_DATA RECORDS:_
▼

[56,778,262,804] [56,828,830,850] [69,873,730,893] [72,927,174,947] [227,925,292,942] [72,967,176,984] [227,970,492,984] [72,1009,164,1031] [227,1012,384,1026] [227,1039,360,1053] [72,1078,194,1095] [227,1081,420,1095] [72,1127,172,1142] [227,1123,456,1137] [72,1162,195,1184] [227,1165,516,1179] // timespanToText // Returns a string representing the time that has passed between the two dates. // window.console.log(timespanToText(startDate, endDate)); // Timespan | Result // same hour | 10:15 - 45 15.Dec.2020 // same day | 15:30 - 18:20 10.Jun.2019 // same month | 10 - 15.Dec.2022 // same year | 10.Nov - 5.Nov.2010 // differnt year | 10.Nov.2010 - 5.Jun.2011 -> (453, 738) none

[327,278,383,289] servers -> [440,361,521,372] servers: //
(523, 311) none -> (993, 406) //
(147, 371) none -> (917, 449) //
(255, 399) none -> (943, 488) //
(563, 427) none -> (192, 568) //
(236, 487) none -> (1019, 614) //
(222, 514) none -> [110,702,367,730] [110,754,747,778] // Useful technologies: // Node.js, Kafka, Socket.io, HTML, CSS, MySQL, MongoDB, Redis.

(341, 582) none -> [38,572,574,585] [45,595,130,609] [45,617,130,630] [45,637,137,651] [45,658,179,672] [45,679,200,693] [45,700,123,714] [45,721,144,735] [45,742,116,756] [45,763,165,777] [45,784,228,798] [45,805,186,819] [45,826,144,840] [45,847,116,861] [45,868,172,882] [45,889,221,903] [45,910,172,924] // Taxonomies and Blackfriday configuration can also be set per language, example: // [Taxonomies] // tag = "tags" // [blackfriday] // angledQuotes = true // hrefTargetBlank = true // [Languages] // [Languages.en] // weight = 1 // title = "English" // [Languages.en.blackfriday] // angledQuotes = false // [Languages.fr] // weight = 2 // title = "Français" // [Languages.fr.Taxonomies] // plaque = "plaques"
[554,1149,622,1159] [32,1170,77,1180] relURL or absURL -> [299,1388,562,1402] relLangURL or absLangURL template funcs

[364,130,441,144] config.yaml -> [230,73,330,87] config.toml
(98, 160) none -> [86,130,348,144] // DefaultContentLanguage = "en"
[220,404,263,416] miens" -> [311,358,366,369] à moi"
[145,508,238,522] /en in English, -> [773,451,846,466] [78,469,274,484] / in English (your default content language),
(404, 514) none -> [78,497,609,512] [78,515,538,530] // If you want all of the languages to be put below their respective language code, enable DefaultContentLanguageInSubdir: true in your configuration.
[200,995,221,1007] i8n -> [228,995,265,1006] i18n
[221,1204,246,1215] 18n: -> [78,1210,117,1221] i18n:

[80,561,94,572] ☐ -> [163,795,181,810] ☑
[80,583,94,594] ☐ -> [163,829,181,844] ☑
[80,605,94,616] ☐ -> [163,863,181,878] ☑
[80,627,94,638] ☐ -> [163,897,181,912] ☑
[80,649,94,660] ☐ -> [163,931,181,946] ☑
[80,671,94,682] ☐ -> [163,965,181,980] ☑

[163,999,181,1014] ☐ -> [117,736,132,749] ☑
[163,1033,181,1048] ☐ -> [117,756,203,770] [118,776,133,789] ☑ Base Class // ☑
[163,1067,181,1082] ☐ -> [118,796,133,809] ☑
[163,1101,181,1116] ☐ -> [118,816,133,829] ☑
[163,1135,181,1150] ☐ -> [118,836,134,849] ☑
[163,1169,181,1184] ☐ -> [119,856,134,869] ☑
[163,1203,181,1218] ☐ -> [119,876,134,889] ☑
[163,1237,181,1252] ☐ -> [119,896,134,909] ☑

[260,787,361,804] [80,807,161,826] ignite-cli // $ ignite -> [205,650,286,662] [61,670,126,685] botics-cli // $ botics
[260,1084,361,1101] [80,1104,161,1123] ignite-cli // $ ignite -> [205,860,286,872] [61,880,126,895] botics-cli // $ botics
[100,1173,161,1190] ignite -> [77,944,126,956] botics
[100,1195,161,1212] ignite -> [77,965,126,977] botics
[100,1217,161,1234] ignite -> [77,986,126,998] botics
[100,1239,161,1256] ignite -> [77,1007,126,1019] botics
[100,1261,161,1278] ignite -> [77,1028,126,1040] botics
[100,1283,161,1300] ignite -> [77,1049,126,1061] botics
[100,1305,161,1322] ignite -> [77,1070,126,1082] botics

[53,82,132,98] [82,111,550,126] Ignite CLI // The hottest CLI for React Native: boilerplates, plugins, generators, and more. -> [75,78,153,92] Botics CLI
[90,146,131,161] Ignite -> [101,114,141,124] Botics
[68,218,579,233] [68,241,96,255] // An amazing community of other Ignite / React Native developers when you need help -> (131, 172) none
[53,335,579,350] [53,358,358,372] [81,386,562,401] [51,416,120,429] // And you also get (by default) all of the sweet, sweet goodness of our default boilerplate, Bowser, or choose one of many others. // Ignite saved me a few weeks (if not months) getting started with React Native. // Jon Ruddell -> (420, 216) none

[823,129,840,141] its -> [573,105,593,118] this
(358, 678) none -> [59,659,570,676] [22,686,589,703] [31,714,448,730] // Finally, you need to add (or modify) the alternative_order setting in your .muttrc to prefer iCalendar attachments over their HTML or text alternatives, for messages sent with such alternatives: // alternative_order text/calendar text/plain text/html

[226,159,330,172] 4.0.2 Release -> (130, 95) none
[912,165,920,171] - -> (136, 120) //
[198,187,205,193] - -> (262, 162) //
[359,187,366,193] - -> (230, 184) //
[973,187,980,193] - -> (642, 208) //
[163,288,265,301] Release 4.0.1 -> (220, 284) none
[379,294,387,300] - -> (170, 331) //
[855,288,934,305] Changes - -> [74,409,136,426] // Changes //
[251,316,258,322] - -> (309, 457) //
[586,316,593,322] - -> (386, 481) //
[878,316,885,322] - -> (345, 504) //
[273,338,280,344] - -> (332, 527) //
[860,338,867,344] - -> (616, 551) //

▲

_AIM OF THE EXERCISE:_ Your task is to retype the whole listing, keeping every word exactly as it is.

_WRITTEN REPLY:_
[56,778,262,804] [56,828,830,850] [69,873,730,893] [72,927,174,947] [227,925,292,942] [72,967,176,984] [227,970,492,984] [72,1009,164,1031] [227,1012,384,1026] [227,1039,360,1053] [72,1078,194,1095] [227,1081,420,1095] [72,1127,172,1142] [227,1123,456,1137] [72,1162,195,1184] [227,1165,516,1179] // timespanToText // Returns a string representing the time that has passed between the two dates. // window.console.log(timespanToText(startDate, endDate)); // Timespan | Result // same hour | 10:15 - 45 15.Dec.2020 // same day | 15:30 - 18:20 10.Jun.2019 // same month | 10 - 15.Dec.2022 // same year | 10.Nov - 5.Nov.2010 // differnt year | 10.Nov.2010 - 5.Jun.2011 -> (453, 738) none

[327,278,383,289] servers -> [440,361,521,372] servers: //
(523, 311) none -> (993, 406) //
(147, 371) none -> (917, 449) //
(255, 399) none -> (943, 488) //
(563, 427) none -> (192, 568) //
(236, 487) none -> (1019, 614) //
(222, 514) none -> [110,702,367,730] [110,754,747,778] // Useful technologies: // Node.js, Kafka, Socket.io, HTML, CSS, MySQL, MongoDB, Redis.

(341, 582) none -> [38,572,574,585] [45,595,130,609] [45,617,130,630] [45,637,137,651] [45,658,179,672] [45,679,200,693] [45,700,123,714] [45,721,144,735] [45,742,116,756] [45,763,165,777] [45,784,228,798] [45,805,186,819] [45,826,144,840] [45,847,116,861] [45,868,172,882] [45,889,221,903] [45,910,172,924] // Taxonomies and Blackfriday configuration can also be set per language, example: // [Taxonomies] // tag = "tags" // [blackfriday] // angledQuotes = true // hrefTargetBlank = true // [Languages] // [Languages.en] // weight = 1 // title = "English" // [Languages.en.blackfriday] // angledQuotes = false // [Languages.fr] // weight = 2 // title = "Français" // [Languages.fr.Taxonomies] // plaque = "plaques"
[554,1149,622,1159] [32,1170,77,1180] relURL or absURL -> [299,1388,562,1402] relLangURL or absLangURL template funcs

[364,130,441,144] config.yaml -> [230,73,330,87] config.toml
(98, 160) none -> [86,130,348,144] // DefaultContentLanguage = "en"
[220,404,263,416] miens" -> [311,358,366,369] à moi"
[145,508,238,522] /en in English, -> [773,451,846,466] [78,469,274,484] / in English (your default content language),
(404, 514) none -> [78,497,609,512] [78,515,538,530] // If you want all of the languages to be put below their respective language code, enable DefaultContentLanguageInSubdir: true in your configuration.
[200,995,221,1007] i8n -> [228,995,265,1006] i18n
[221,1204,246,1215] 18n: -> [78,1210,117,1221] i18n:

[80,561,94,572] ☐ -> [163,795,181,810] ☑
[80,583,94,594] ☐ -> [163,829,181,844] ☑
[80,605,94,616] ☐ -> [163,863,181,878] ☑
[80,627,94,638] ☐ -> [163,897,181,912] ☑
[80,649,94,660] ☐ -> [163,931,181,946] ☑
[80,671,94,682] ☐ -> [163,965,181,980] ☑

[163,999,181,1014] ☐ -> [117,736,132,749] ☑
[163,1033,181,1048] ☐ -> [117,756,203,770] [118,776,133,789] ☑ Base Class // ☑
[163,1067,181,1082] ☐ -> [118,796,133,809] ☑
[163,1101,181,1116] ☐ -> [118,816,133,829] ☑
[163,1135,181,1150] ☐ -> [118,836,134,849] ☑
[163,1169,181,1184] ☐ -> [119,856,134,869] ☑
[163,1203,181,1218] ☐ -> [119,876,134,889] ☑
[163,1237,181,1252] ☐ -> [119,896,134,909] ☑

[260,787,361,804] [80,807,161,826] ignite-cli // $ ignite -> [205,650,286,662] [61,670,126,685] botics-cli // $ botics
[260,1084,361,1101] [80,1104,161,1123] ignite-cli // $ ignite -> [205,860,286,872] [61,880,126,895] botics-cli // $ botics
[100,1173,161,1190] ignite -> [77,944,126,956] botics
[100,1195,161,1212] ignite -> [77,965,126,977] botics
[100,1217,161,1234] ignite -> [77,986,126,998] botics
[100,1239,161,1256] ignite -> [77,1007,126,1019] botics
[100,1261,161,1278] ignite -> [77,1028,126,1040] botics
[100,1283,161,1300] ignite -> [77,1049,126,1061] botics
[100,1305,161,1322] ignite -> [77,1070,126,1082] botics

[53,82,132,98] [82,111,550,126] Ignite CLI // The hottest CLI for React Native: boilerplates, plugins, generators, and more. -> [75,78,153,92] Botics CLI
[90,146,131,161] Ignite -> [101,114,141,124] Botics
[68,218,579,233] [68,241,96,255] // An amazing community of other Ignite / React Native developers when you need help -> (131, 172) none
[53,335,579,350] [53,358,358,372] [81,386,562,401] [51,416,120,429] // And you also get (by default) all of the sweet, sweet goodness of our default boilerplate, Bowser, or choose one of many others. // Ignite saved me a few weeks (if not months) getting started with React Native. // Jon Ruddell -> (420, 216) none

[823,129,840,141] its -> [573,105,593,118] this
(358, 678) none -> [59,659,570,676] [22,686,589,703] [31,714,448,730] // Finally, you need to add (or modify) the alternative_order setting in your .muttrc to prefer iCalendar attachments over their HTML or text alternatives, for messages sent with such alternatives: // alternative_order text/calendar text/plain text/html

[226,159,330,172] 4.0.2 Release -> (130, 95) none
[912,165,920,171] - -> (136, 120) //
[198,187,205,193] - -> (262, 162) //
[359,187,366,193] - -> (230, 184) //
[973,187,980,193] - -> (642, 208) //
[163,288,265,301] Release 4.0.1 -> (220, 284) none
[379,294,387,300] - -> (170, 331) //
[855,288,934,305] Changes - -> [74,409,136,426] // Changes //
[251,316,258,322] - -> (309, 457) //
[586,316,593,322] - -> (386, 481) //
[878,316,885,322] - -> (345, 504) //
[273,338,280,344] - -> (332, 527) //
[860,338,867,344] - -> (616, 551) //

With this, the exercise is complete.